Je voudrais bien savoir ce que boivent ces gens-là se dit Lucien. Comme ses effets étaient présentables il entra dans un café des plus select et s’assit.

Regardant autour de lui, il ne vit que des verres de vermout, de cock-tail, de champagne même, mais rien d’autre. Il commanda donc un cock-tail.

Tous ces gens ne font qu’imiter les européens. Ils n’ont saisi dans la civilisation que ce qui flattait leurs goûts, leurs désirs. Et dire qu’en Europe nous nous figurons qu’ici les naturels du pays ne quittent leurs montures que pour manger ou dormir ! Quelle déception, mes amis ! pensa en lui-même Lucien. Évidemment, je m’attendais à trouver ici un semblant de civilisation, mais pas à ce point.
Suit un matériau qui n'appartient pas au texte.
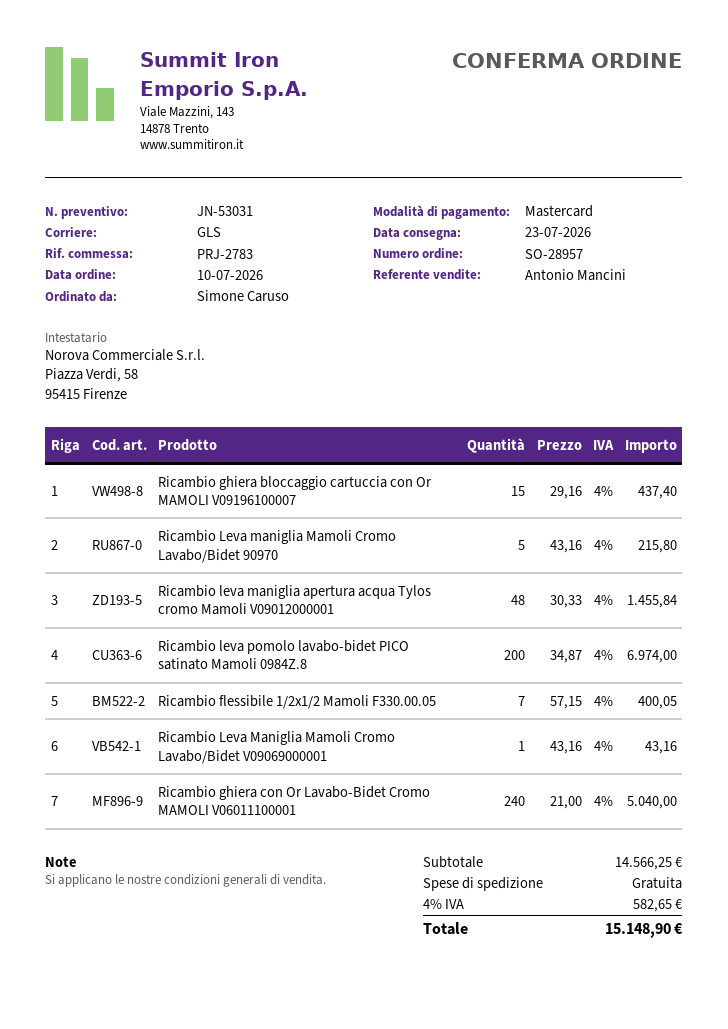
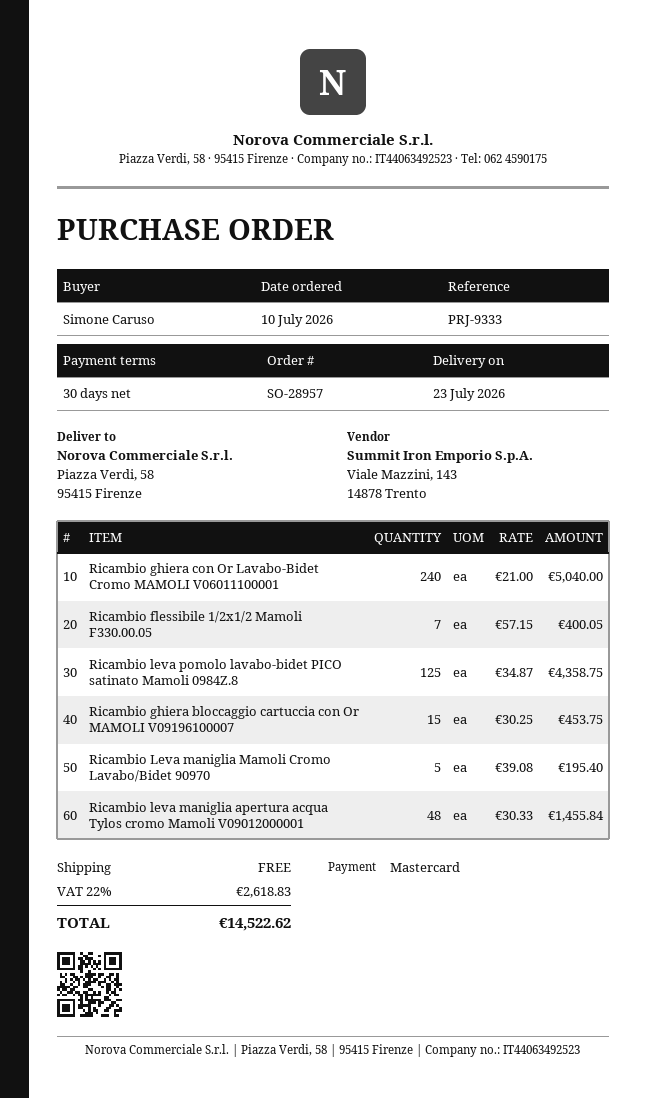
reference: PRJ-2783 -> PRJ-9333
Ricambio ghiera bloccaggio cartuccia con Or MAMOLI V09196100007: 15 x 29.16 = 437.40 -> 15 x 30.25 = 453.75
Ricambio Leva maniglia Mamoli Cromo Lavabo/Bidet 90970: 5 x 43.16 = 215.80 -> 5 x 39.08 = 195.40
Ricambio leva pomolo lavabo-bidet PICO satinato Mamoli 0984Z.8: 200 x 34.87 = 6974.00 -> 125 x 34.87 = 4358.75
Ricambio Leva Maniglia Mamoli Cromo Lavabo/Bidet V09069000001: 1 x 43.16 = 43.16 -> none
tax: 4% = 582.65 -> 22% = 2618.83
total: 15148.90 -> 14522.62

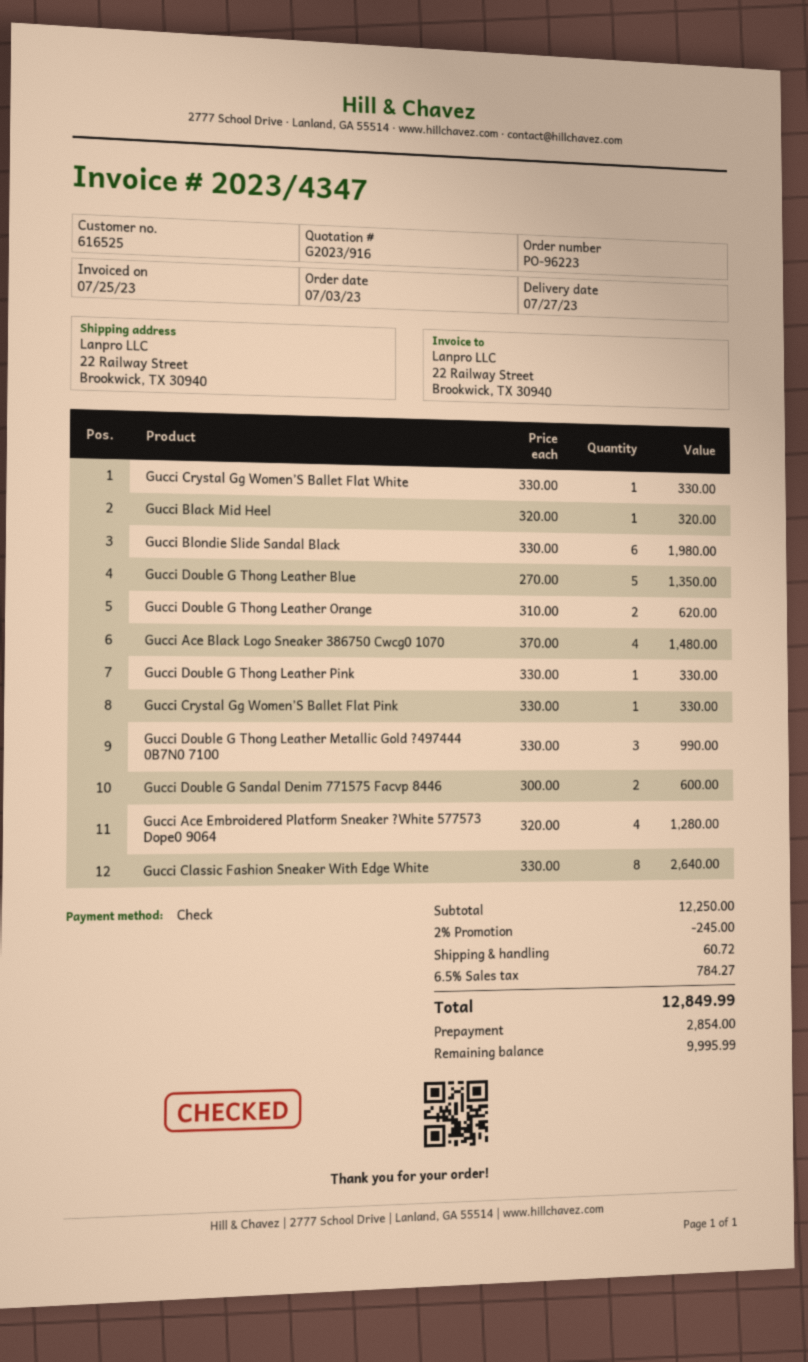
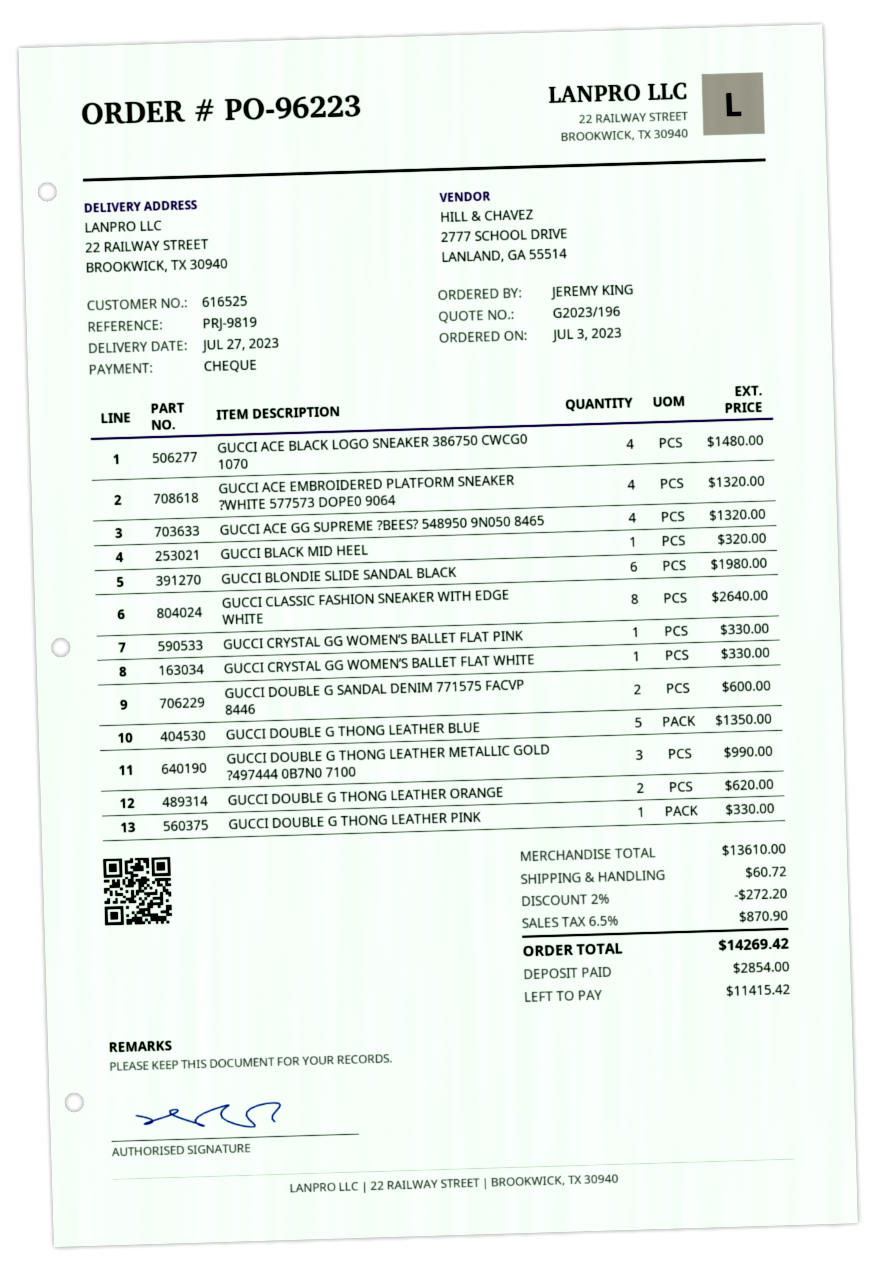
quote number: G2023/916 -> G2023/196
Gucci Ace Embroidered Platform Sneaker ?White 577573 Dope0 9064: 4 for 1280.00 -> 4 for 1320.00
GUCCI ACE GG SUPREME ?BEES? 548950 9N050 8465: none -> 4 for 1320.00
subtotal: 12250.00 -> 13610.00
discount: 2% = 245.00 -> 2% = 272.20
tax: 6.5% = 784.27 -> 6.5% = 870.90
total: 12849.99 -> 14269.42
balance: 9995.99 -> 11415.42

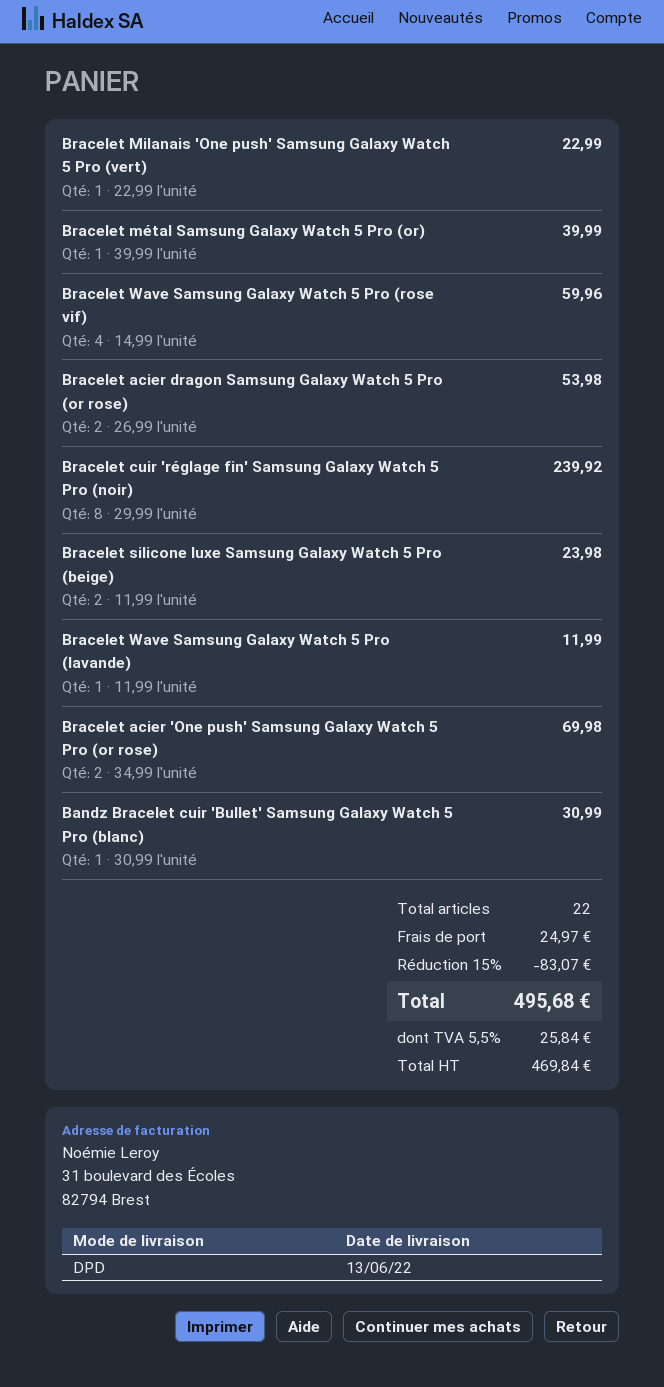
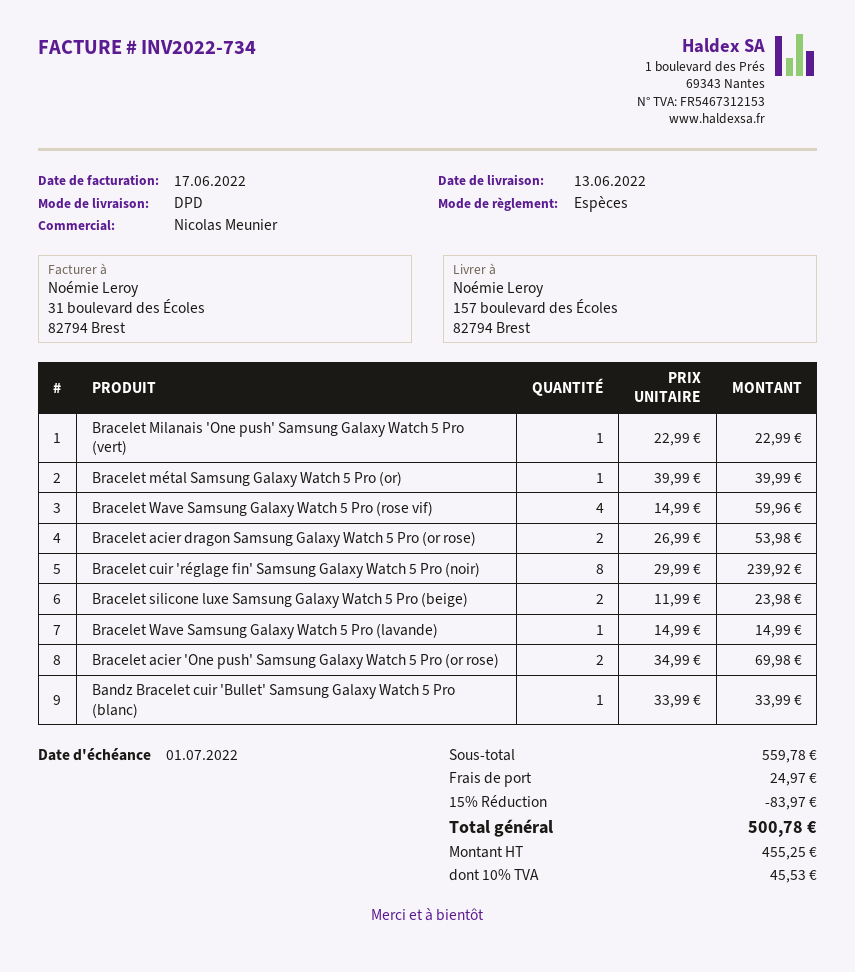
Bracelet Wave Samsung Galaxy Watch 5 Pro (lavande): 1 x 11.99 = 11.99 -> 1 x 14.99 = 14.99
Bandz Bracelet cuir 'Bullet' Samsung Galaxy Watch 5 Pro (blanc): 1 x 30.99 = 30.99 -> 1 x 33.99 = 33.99
discount: 15% = 83.07 -> 15% = 83.97
net: 469.84 -> 455.25
tax: 5.5% = 25.84 -> 10% = 45.53
total: 495.68 -> 500.78

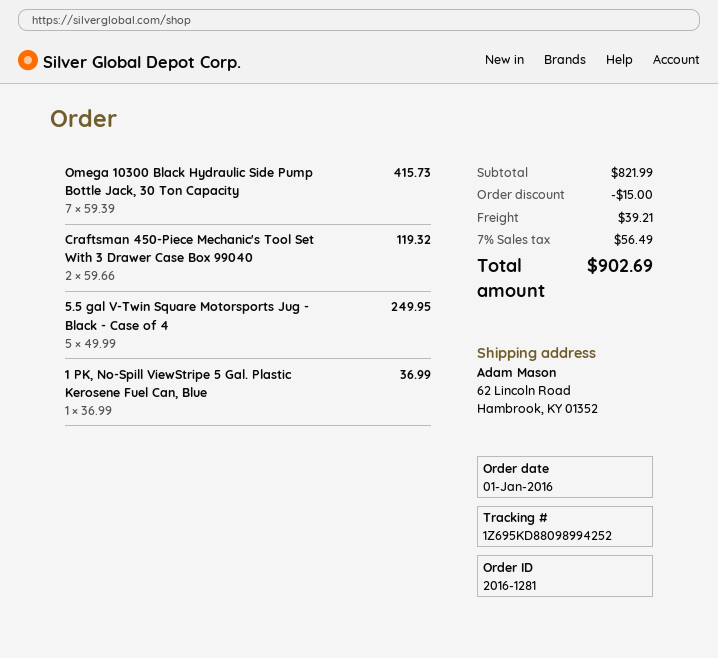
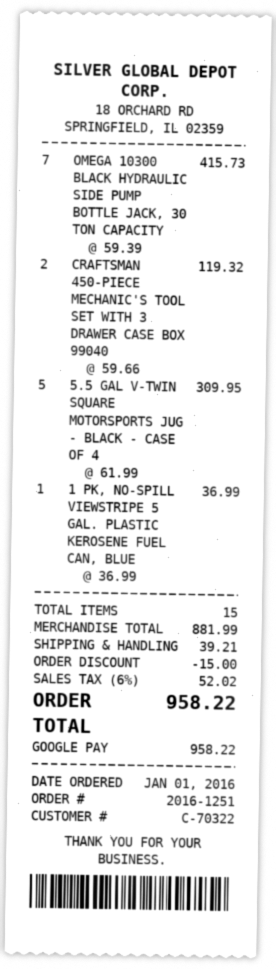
order number: 2016-1281 -> 2016-1251
5.5 gal V-Twin Square Motorsports Jug - Black - Case of 4: 5 x 49.99 = 249.95 -> 5 x 61.99 = 309.95
subtotal: 821.99 -> 881.99
tax: 7% = 56.49 -> 6% = 52.02
total: 902.69 -> 958.22

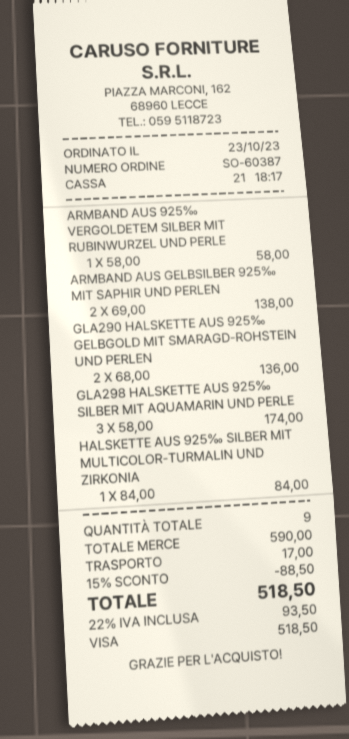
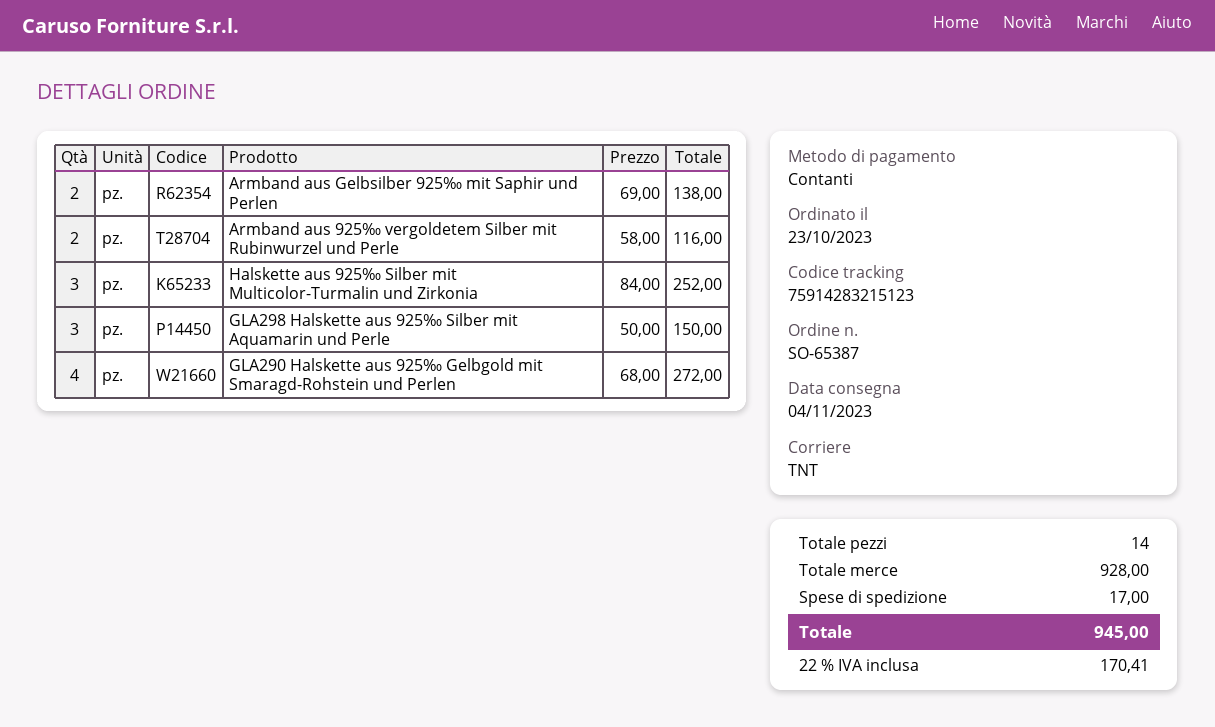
order number: SO-60387 -> SO-65387
payment method: Visa -> cash
ARMBAND AUS 925‰ VERGOLDETEM SILBER MIT RUBINWURZEL UND PERLE: 1 x 58.00 = 58.00 -> 2 x 58.00 = 116.00
GLA290 HALSKETTE AUS 925‰ GELBGOLD MIT SMARAGD-ROHSTEIN UND PERLEN: 2 x 68.00 = 136.00 -> 4 x 68.00 = 272.00
GLA298 HALSKETTE AUS 925‰ SILBER MIT AQUAMARIN UND PERLE: 3 x 58.00 = 174.00 -> 3 x 50.00 = 150.00
HALSKETTE AUS 925‰ SILBER MIT MULTICOLOR-TURMALIN UND ZIRKONIA: 1 x 84.00 = 84.00 -> 3 x 84.00 = 252.00
total quantity: 9 -> 14
subtotal: 590.00 -> 928.00
discount: 15% = 88.50 -> none
tax: 22% = 93.50 -> 22% = 170.41
total: 518.50 -> 945.00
Tout y est, rien n’y manque. Ce costume d’homme porte la marque du meilleur tailleur londonien, comme cette robe de ville, ce tailleur, porte l’empreinte de Paquin ou de Redfem.

Allons-nous-en, j’en ai assez, fit-il en se levant.

Après avoir payé sa consommation il quitta le café.

Peu après il prenait un tramway qui allait vers les quais et à midi il était à bord.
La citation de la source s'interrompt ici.